A few years later, when I was desperate and wanted to end my life, I called Robbie’s magician. By then I was living in a rented room in Van Nuys, taking the bus down to Tijuana every month to buy special hormones a doctor had said might balance the situation out a bit. It wasn’t working. On the phone with the magician, I explained my situation. I cried.
I said, “On a good day, every small thing is enchanting. Everything is a miracle. There is no emptiness. There is no need for forgiveness or escape or medicine. I hear only the wind in the trees, and my devils hatching their sacral plans, fusing all the shattered pieces together into a blanket of ice. I have found that it’s under that ice that I can feel I am just another normal person. In the dark and cold, I am at ‘peace.’”
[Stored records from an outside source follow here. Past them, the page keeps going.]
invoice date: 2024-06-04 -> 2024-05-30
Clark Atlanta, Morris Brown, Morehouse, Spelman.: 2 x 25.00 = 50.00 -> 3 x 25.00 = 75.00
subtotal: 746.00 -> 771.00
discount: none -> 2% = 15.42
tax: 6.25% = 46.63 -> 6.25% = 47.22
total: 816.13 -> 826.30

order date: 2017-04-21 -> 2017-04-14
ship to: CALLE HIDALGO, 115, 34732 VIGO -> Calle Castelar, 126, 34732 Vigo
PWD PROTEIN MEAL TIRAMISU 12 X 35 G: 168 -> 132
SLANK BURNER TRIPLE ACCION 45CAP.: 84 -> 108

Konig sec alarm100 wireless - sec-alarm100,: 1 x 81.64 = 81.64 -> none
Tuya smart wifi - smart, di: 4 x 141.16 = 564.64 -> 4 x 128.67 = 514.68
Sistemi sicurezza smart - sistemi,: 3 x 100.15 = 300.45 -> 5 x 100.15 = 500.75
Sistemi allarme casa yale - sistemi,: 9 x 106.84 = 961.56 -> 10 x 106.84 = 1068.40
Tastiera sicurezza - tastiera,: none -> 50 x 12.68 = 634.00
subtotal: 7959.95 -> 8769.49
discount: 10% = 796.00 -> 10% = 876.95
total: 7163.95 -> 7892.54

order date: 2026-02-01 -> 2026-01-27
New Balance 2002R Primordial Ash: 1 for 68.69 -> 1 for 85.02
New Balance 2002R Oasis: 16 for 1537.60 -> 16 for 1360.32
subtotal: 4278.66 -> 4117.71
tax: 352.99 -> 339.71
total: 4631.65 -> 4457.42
“What is your name?” the magician asked.
So I moved here to Vacaville to be with him. It is good to have someone to turn to late at night, when the voices in my head are loud and there are no drugs to dull them. The magician doesn’t mind my swelling. He blossoms like a tree in front of my eyes, a man of seventy-five years, revitalized by my pain and sadness. It makes me feel good to see him thrive.
THE LOCKED ROOM
Takashi dressed in long black rags, ripped fishnet stockings, and big black boots with long, loose laces that splatted on the floor when he walked. He smelled strongly of old sweat and cigarette smoke, and his face was scabbed from tearing his pimples open and squeezing the pus out with dirty chewed-up fingernails. He covered the scabs with makeup that was too pale for his skin. He used scissors to cut off all his eyelashes. Sometimes he drew a French mustache on with black felt-tip pen. He was very intelligent and preoccupied with death and suffering. He had a way about him I really liked. His hair was long and bleached and dyed rainbow colors. Occasionally he bit into his lip and dribbled blood down his chin. Sometimes he vomited in public just to make a scene. Strangers would rush to his aid, offering handkerchiefs and bottles of water. People even stopped to take his picture when we walked down the street. Takashi’s taste in classical music was just like mine: Saint-Sa?ns, Debussy, Ravel. He was talented on the violin. He said his instrument was worth more than his father’s car. He chewed licorice gum sometimes, his favorite flavor, but his mouth still tasted like excrement when we kissed each other. Takashi was my first real boyfriend.